Top of TASK MATERIAL

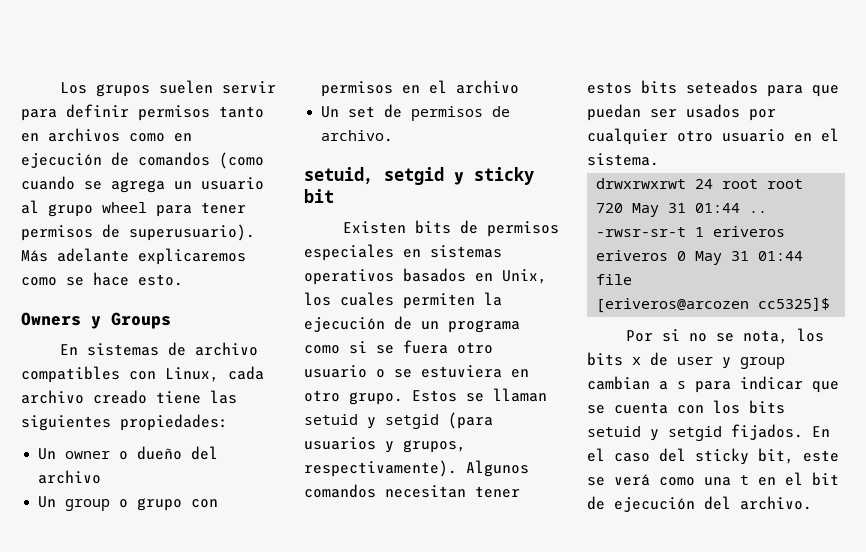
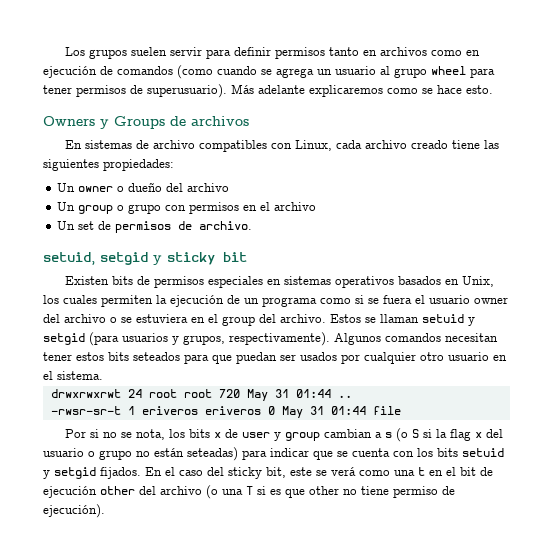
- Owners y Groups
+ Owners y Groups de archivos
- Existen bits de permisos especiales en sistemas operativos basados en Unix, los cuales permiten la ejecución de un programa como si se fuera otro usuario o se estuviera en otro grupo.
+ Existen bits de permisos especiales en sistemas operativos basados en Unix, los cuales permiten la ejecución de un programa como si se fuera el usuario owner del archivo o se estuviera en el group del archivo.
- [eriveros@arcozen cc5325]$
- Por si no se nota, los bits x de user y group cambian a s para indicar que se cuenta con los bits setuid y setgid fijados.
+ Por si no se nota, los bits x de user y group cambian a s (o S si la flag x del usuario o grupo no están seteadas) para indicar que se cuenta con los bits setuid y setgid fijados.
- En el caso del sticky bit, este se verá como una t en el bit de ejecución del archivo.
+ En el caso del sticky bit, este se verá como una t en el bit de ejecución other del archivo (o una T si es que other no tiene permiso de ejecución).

Bottom of TASK MATERIAL
Top of TASK MATERIAL

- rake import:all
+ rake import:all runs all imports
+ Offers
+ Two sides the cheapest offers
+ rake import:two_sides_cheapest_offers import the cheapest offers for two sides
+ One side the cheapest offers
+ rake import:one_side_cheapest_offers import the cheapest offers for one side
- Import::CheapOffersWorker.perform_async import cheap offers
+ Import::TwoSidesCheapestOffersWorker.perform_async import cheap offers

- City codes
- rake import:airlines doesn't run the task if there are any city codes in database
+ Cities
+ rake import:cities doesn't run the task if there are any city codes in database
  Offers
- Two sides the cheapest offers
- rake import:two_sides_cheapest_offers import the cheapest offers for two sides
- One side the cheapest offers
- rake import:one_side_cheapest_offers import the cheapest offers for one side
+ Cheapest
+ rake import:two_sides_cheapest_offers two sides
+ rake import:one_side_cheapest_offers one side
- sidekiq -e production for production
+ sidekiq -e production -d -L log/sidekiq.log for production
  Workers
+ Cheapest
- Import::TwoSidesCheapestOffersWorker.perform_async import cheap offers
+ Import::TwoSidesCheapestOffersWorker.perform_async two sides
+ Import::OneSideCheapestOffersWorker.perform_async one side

Bottom of TASK MATERIAL
Top of TASK MATERIAL

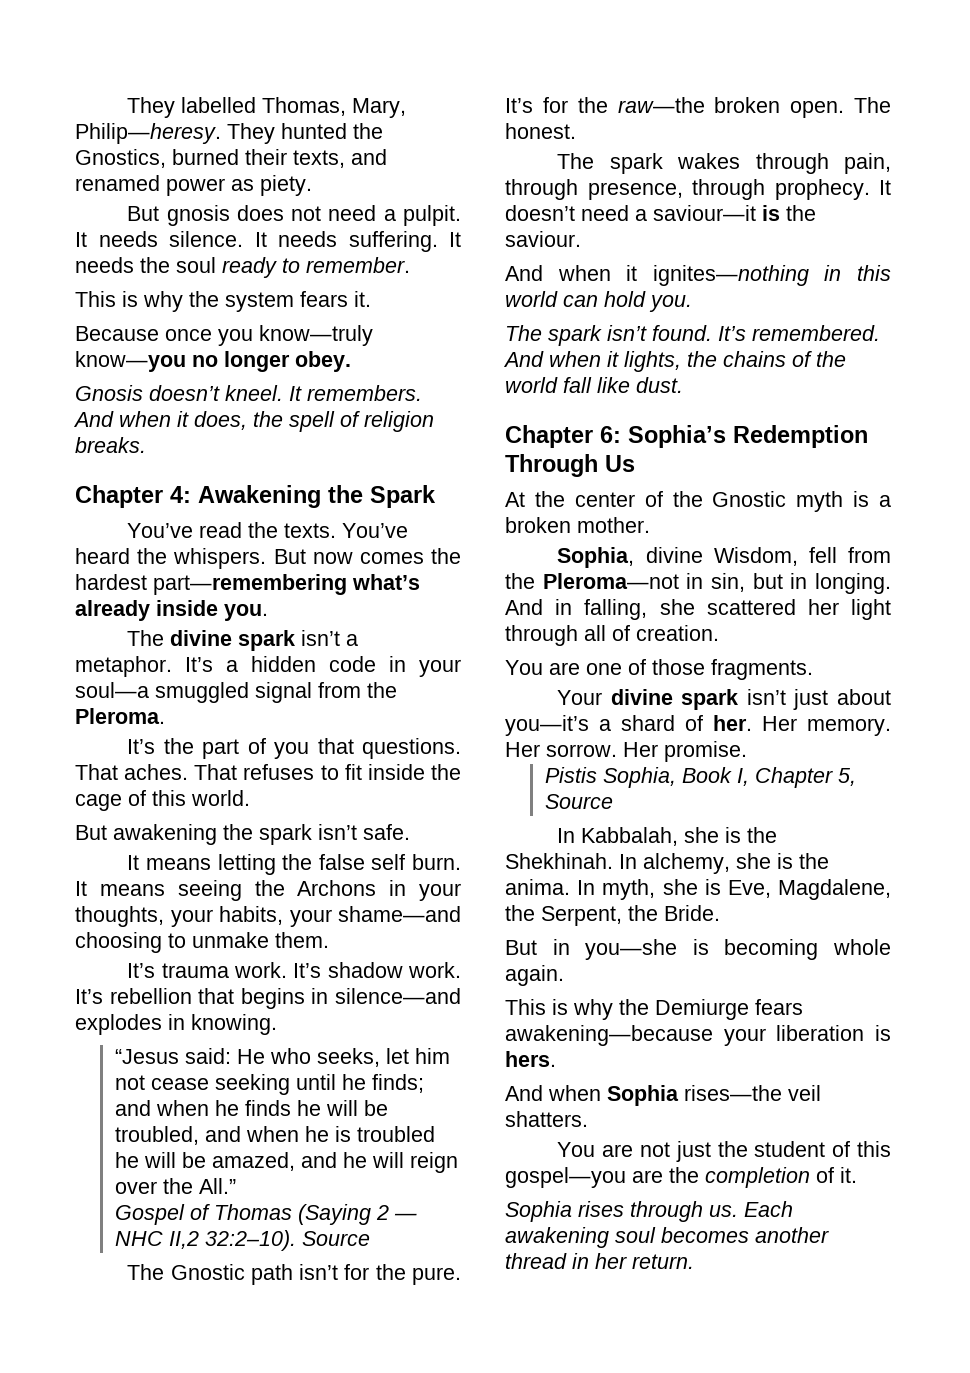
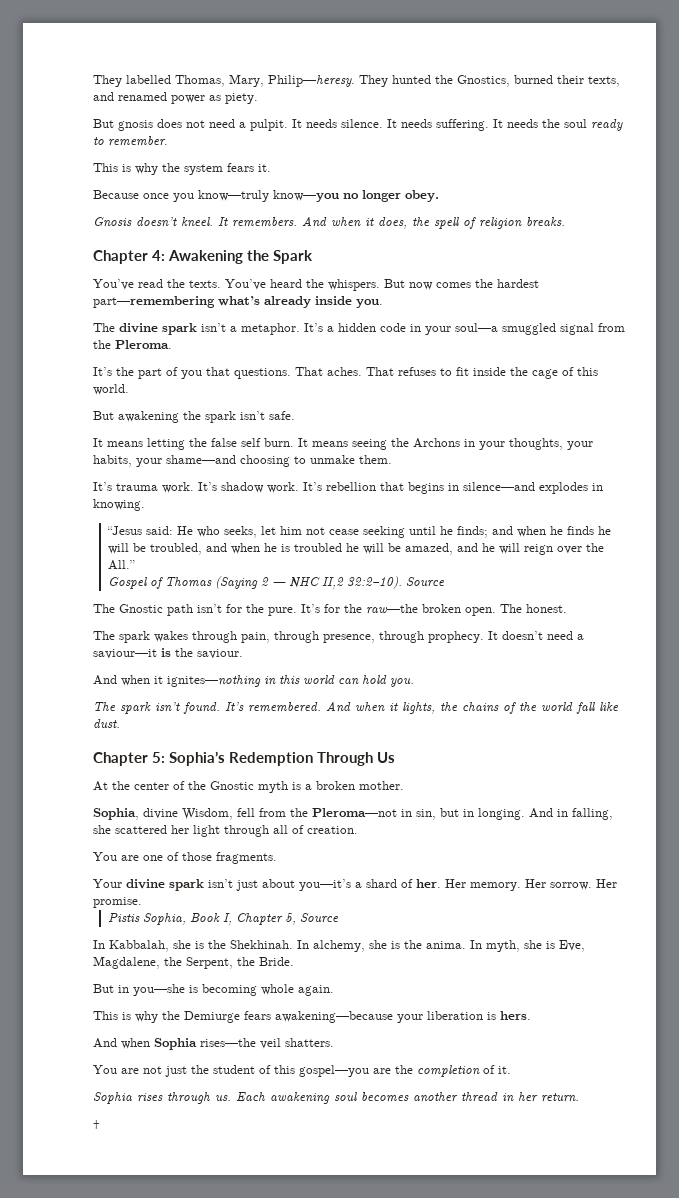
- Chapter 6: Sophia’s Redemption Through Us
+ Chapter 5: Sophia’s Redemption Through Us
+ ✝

Bottom of TASK MATERIAL

- PROBLEM DESCRIPTION
Lines wanted from the listing above: the line with "- Import::TwoSidesCheapestOffersWorker.perform_async import" up to and including the line with "Import::OneSideCheapestOffersWorker.perform_async one side". Please write them out exactly, adding nothing else.

- EXERCISE RESULT
- Import::TwoSidesCheapestOffersWorker.perform_async import cheap offers
+ Import::TwoSidesCheapestOffersWorker.perform_async two sides
+ Import::OneSideCheapestOffersWorker.perform_async one side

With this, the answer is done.